Guidelines

This page focuses on all the guidelines to follow or be aware of while using PSEngine to build your integration.

Versioning¶

PSEngine Version¶

We use semantic versioning. It is recommended to use compatible release notation to get the latest patch releases, and avoid breaking changes from major releases:

dependencies = [
    "psengine~=2.1",
]

You can also pin the dependency to a specific version:

dependencies = [
    "psengine==2.1.0",
]

In this case, you should check for new releases, test your code against them, and regularly update the pinned version.

Note that only the latest version is actively supported and maintained. If a new major version is released, older versions are no longer supported.

Feature Deprecation¶

When a field, feature, or endpoint is deprecated, we will add a deprecation warning with an alternative if available. Three minor releases later (or the next major release, whichever comes first), it will be removed.

For example, a field marked as deprecated in 2.10.x will effectively be removed in 2.13.0 or 3.0.

Python Version¶

We support the minimum supported Python version that is not already end of life. Every time a Python version is marked as end of life, we will upgrade the minimum required version, usually within 1 to 3 months.

PSEngine Features¶

Multithreading¶

Some modules of PSEngine provide built-in concurrent API calls to speed up the fetching of data. For example, the enrichment of multiple IOCs can be done both sequentially or concurrently by setting the max_workers argument:

from psengine.enrich import LookupMgr

mgr = LookupMgr()
domains = mgr.lookup_bulk(['google.com', 'facebook.com'], 'domain', max_workers=10)

By default max_workers is set to 0, in which case, requests are made sequentially.

Since different APIs behave differently and can handle different workloads based on the type of request (i.e., the number of fields or the size of the payload requested), the table below shows the suggested number of workers to use:

Method	Suggested Max Workers	Minimum Calls
`enrich.lookup_mgr.lookup_bulk`	5 to 50	10+ IOCs to enrich, when SOAR is not possible.
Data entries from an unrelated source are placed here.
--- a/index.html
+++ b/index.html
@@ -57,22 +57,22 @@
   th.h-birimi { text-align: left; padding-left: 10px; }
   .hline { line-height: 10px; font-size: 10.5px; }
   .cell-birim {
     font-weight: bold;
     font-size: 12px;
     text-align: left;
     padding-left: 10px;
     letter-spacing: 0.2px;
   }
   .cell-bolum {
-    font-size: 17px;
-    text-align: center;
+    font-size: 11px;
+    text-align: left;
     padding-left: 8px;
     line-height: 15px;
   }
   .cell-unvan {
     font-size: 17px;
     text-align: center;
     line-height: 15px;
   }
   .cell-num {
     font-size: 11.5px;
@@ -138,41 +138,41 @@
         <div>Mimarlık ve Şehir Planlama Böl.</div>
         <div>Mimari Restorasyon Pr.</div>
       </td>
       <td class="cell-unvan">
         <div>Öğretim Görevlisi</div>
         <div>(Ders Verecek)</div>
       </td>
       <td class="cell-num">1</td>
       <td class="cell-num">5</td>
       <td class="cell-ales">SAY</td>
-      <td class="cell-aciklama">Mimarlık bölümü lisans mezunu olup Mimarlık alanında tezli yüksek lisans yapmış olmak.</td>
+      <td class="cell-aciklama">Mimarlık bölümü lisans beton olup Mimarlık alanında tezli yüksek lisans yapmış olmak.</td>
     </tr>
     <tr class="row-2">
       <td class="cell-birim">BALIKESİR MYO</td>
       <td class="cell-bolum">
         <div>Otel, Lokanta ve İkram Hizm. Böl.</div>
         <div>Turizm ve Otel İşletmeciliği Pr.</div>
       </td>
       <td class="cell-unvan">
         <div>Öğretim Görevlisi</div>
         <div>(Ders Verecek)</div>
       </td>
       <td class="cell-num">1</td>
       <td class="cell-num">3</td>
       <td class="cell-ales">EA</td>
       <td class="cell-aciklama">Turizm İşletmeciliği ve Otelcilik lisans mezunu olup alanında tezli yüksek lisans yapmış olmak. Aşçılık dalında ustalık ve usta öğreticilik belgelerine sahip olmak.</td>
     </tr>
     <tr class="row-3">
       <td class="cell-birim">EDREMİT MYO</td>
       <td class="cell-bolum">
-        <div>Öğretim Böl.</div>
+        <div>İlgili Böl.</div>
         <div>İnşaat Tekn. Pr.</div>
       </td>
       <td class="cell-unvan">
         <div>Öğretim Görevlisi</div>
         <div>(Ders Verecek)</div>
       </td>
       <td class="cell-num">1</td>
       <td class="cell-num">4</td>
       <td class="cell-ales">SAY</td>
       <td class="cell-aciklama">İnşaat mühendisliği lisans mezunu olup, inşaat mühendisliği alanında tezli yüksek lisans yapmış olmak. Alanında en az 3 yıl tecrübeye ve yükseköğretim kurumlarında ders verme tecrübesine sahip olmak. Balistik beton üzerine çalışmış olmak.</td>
Consider that the more fields requested the lower the number of workers to use.
`enrich.soar_mgr.soar`	10 to 30	1000+ IOCs to enrich. The soar method is already batching up to 1k values per request, so use `max_workers` only when more than 1k IOCs need to be enriched.
`classic_alerts.classic_alerts_mgr.fetch_bulk`	3 to 10	10+ alerts to fetch.
`classic_alerts.classic_alerts_mgr.search`	3 to 10	10+ alert rules to search. Multithreading only works when more than one `rule_id` is requested and `max_workers > 0`.
`entity_match.entity_match_mgr.resolve_entity_ids`	5 to 15	10+ entities to fetch.
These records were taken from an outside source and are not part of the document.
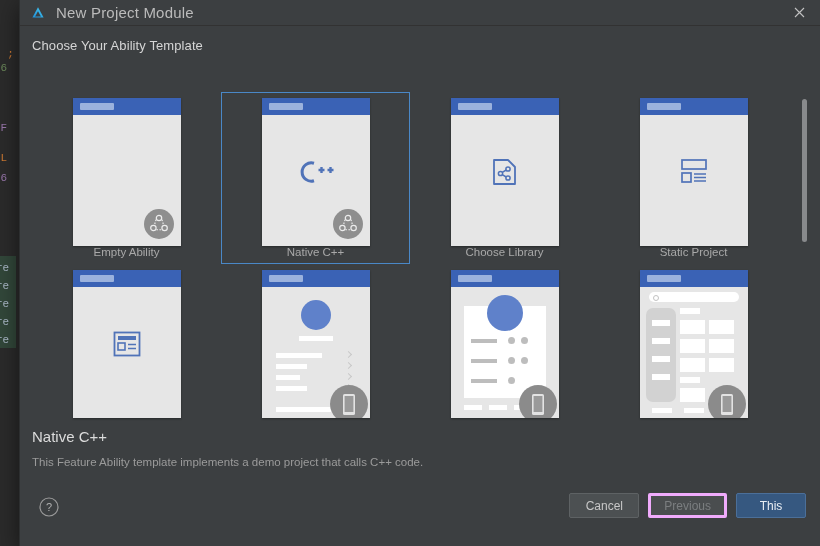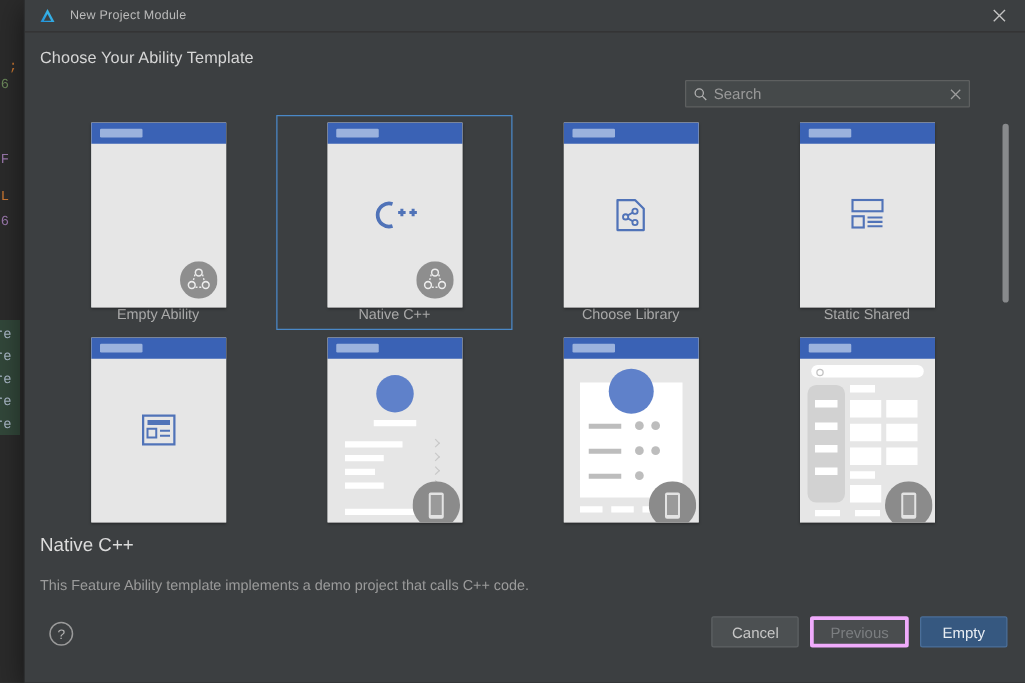--- a/index.html
+++ b/index.html
@@ -20,21 +20,21 @@
     background:#3c3f41;
     box-shadow:0 0 0 1px #2d2f30, 0 6px 22px rgba(0,0,0,.55);
   }
   #titlebar{
     position:relative;height:25px;background:#3c3f41;
     border-bottom:1px solid #323232;
     display:flex;align-items:center;
   }
   #titlebar .app-logo{width:16px;height:16px;margin-left:10px;margin-right:10px;display:block;}
   #titlebar .title-text{
-    font-size:10px;color:#bbbbbb;letter-spacing:.2px;
+    font-size:15px;color:#bbbbbb;letter-spacing:.2px;
   }
   #close-btn{
     position:absolute;right:0;top:0;width:42px;height:25px;
     display:flex;align-items:center;justify-content:center;cursor:default;
   }
   #close-btn svg{display:block;}
 
   
   #heading{
     position:absolute;left:12px;top:38px;
@@ -96,21 +96,21 @@
     position:absolute;left:781px;top:97px;width:7px;height:335px;
   }
   #grid-scroll-thumb{
     position:absolute;left:1px;top:2px;width:5px;height:143px;
     background:#888a8c;border-radius:3px;
   }
 
   
   #desc{position:absolute;left:12px;top:428px;width:620px;}
   #desc-title{font-size:15px;color:#dcdcdc;}
-  #desc-text{margin-top:18px;font-size:11.5px;color:#9b9b9b;}
+  #desc-text{margin-top:11px;font-size:11.5px;color:#9b9b9b;}
 
   
   #footer{position:absolute;left:0;right:0;bottom:0;height:58px;}
   #help-btn{position:absolute;left:18px;top:8px;width:22px;height:22px;}
   #btn-row{position:absolute;right:14px;top:5px;display:flex;gap:9px;border-radius:8px;}
   .btn{
     height:25px;min-width:70px;padding:0 13px;box-sizing:border-box;
     font-family:"Liberation Sans","DejaVu Sans",sans-serif;
     font-size:12px;border-radius:2px;cursor:default;
     display:flex;align-items:center;justify-content:center;
@@ -152,32 +152,20 @@
     <span class="title-text">New Project Module</span>
     <div id="close-btn">
       <svg width="11" height="11" viewBox="0 0 11 11">
         <path d="M1 1 L10 10 M10 1 L1 10" stroke="#c2c2c2" stroke-width="1.1" fill="none"></path>
       </svg>
     </div>
   </div>
 
   <div id="heading">Choose Your Ability Template</div>
 
-  <div id="search-box">
-    <svg class="s-icon" width="11" height="11" viewBox="0 0 11 11">
-      <circle cx="4.4" cy="4.4" r="3.3" stroke="#b4b4b4" stroke-width="1" fill="none"></circle>
-      <path d="M6.9 6.9 L10 10" stroke="#b4b4b4" stroke-width="1" fill="none"></path>
-    </svg>
-    <input id="search-input" type="text" placeholder="Search" style="">
-    <div id="search-clear">
-      <svg width="9" height="9" viewBox="0 0 9 9">
-        <path d="M0.8 0.8 L8.2 8.2 M8.2 0.8 L0.8 8.2" stroke="#9d9d9d" stroke-width="1" fill="none"></path>
-      </svg>
-    </div>
-  </div>
 
   <div id="template-grid">
 
     <div class="t-row">
 
       <div class="t-cell">
         <div class="t-thumb">
           <div class="tb-body"></div>
             <div class="tb-header"></div>
           <svg class="ability-badge" viewBox="0 0 30 30">
@@ -235,21 +223,21 @@
           <div class="tb-body"></div>
             <div class="tb-header"></div>
           <div class="glyph">
             <svg width="32" height="28" viewBox="0 0 32 28">
               <rect x="4" y="2" width="24" height="9" fill="none" stroke="#5073b8" stroke-width="1.7"></rect>
               <rect x="4" y="15" width="9" height="9" fill="none" stroke="#5073b8" stroke-width="1.7"></rect>
               <path d="M16 16 h12 M16 19.5 h12 M16 23 h12" stroke="#5073b8" stroke-width="1.7"></path>
             </svg>
           </div>
         </div>
-        <div class="t-label">Static Shared</div>
+        <div class="t-label">Static Project</div>
       </div>
     </div>
 
     <div class="t-row">
 
       <div class="t-cell">
         <div class="t-thumb">
           <div class="tb-body"></div>
             <div class="tb-header"></div>
           <div class="glyph">
@@ -364,17 +352,17 @@
   </div>
 
   <div id="footer">
     <svg id="help-btn" viewBox="0 0 22 22">
       <circle cx="11" cy="11" r="9" fill="none" stroke="#9a9a9a" stroke-width="1.2"></circle>
       <text x="11" y="15" text-anchor="middle" font-size="11" fill="#b0b0b0" font-family="Liberation Sans, sans-serif">?</text>
     </svg>
     <div id="btn-row">
       <div class="btn btn-default">Cancel</div>
       <div class="btn btn-disabled">Previous</div>
-      <div class="btn btn-primary">Empty</div>
+      <div class="btn btn-primary">This</div>
     </div>
   </div>
 
 </div>
 
 </body></html>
The Minimum Calls column indicates the minimum number of entities (IOCs, alerts, etc.) after which you should start getting a decent performance gain with multithreading.

Model Validation¶

By default PSEngine uses a custom Pydantic BaseModel, which is configured to use extra=ignore to discard any new field returned by the Recorded Future API that has not been added to the related model yet. This is a design choice to make sure we always allow the usage of fields where the behaviour is known. You can still change this behaviour by setting the RF_MODEL_EXTRA environment variable to allow or forbid.
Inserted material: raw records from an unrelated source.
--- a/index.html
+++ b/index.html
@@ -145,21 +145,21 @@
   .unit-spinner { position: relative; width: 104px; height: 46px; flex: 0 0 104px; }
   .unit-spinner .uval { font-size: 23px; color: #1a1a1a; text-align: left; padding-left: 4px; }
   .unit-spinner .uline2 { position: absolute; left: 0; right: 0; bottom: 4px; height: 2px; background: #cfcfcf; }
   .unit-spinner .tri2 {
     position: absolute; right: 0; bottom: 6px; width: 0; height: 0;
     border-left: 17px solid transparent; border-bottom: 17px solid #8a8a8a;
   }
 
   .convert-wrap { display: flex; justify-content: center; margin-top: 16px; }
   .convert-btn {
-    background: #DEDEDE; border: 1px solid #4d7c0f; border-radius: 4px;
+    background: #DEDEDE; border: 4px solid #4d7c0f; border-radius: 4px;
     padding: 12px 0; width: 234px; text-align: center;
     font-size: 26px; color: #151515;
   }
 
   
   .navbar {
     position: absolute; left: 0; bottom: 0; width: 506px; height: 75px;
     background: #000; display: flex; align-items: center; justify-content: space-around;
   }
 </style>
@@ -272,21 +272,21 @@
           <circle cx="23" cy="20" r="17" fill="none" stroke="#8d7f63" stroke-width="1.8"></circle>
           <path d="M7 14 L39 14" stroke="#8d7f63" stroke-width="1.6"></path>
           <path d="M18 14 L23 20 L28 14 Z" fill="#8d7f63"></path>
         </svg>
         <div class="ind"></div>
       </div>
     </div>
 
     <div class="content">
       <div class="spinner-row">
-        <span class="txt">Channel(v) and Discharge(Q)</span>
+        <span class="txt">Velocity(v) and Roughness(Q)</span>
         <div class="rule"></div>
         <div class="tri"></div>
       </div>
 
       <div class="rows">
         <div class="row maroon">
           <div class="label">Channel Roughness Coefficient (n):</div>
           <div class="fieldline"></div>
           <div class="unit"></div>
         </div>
In the case where RF_MODEL_EXTRA is set to allow, no validation will be performed on the new fields. You will be responsible for that.

Logging¶

You can either use psengine.logger.RFLogger or use the standard Python logging module based on the other libraries/SDKs that you are using:

If the integration SDK that you are using is already setting up the log handlers, then just use the logging module normally:

import logging
from psengine.classic_alerts import ClassicAlertMgr
log = logging.getLogger(__name__)
mgr = ClassicAlertMgr()

If the integration SDK that you are using has already set up log handlers where propagate=False, then you must use the SDK logger. Code that is imported and run by the SDK will not pass log messages to the root logger, which is where RFLogger adds its handlers.
If the integration SDK that you are using is not setting up any handlers, you can use RFLogger, which will set up a FileHandler and ConsoleHandler:

from psengine.classic_alerts import ClassicAlertMgr
from psengine.logger import RFLogger
log = RFLogger().get_logger()
mgr = ClassicAlertMgr()

Project Layout¶

Below is how we typically structure code for integrations. This is more of a convention; you are free to follow it if you like.

myintegration
├── README.md
├── config
│   └── config.toml
├── libmyintegration
│   ├── __init__.py
│   ├── _version.py
│   ├── constants.py
│   ├── exceptions.py
│   └── myintegration.py
├── pytest.ini
├── pyproject.toml
├── ruff.toml
├── run_myintegration.py
├── tests
│   ├── conftest.py
│   └── test_myintegration.py
└── tools

File explanation:

README.md → (Mandatory) link to Confluence for documentation on this integration, useful for people who find your integration on Git and want to know more.
config → (Optional) folder to save your config file if needed. There is a config.toml sample already created for you to use.
libmyintegration → (Mandatory) the integration code. Rename it to lib<name of the integration>.
pytest.ini → (Optional) contains the pytest configuration.
pyproject.toml → (Mandatory) list of packages to install and package information.
ruff.toml → (Mandatory) configuration for ruff linting and formatting.
run_my_integration.py → (Mandatory) entry point of your integration code.
tests → (Mandatory) folder for unit testing.
tools → (Optional) any custom code used as utilities. For example, exporting a PDF from Confluence.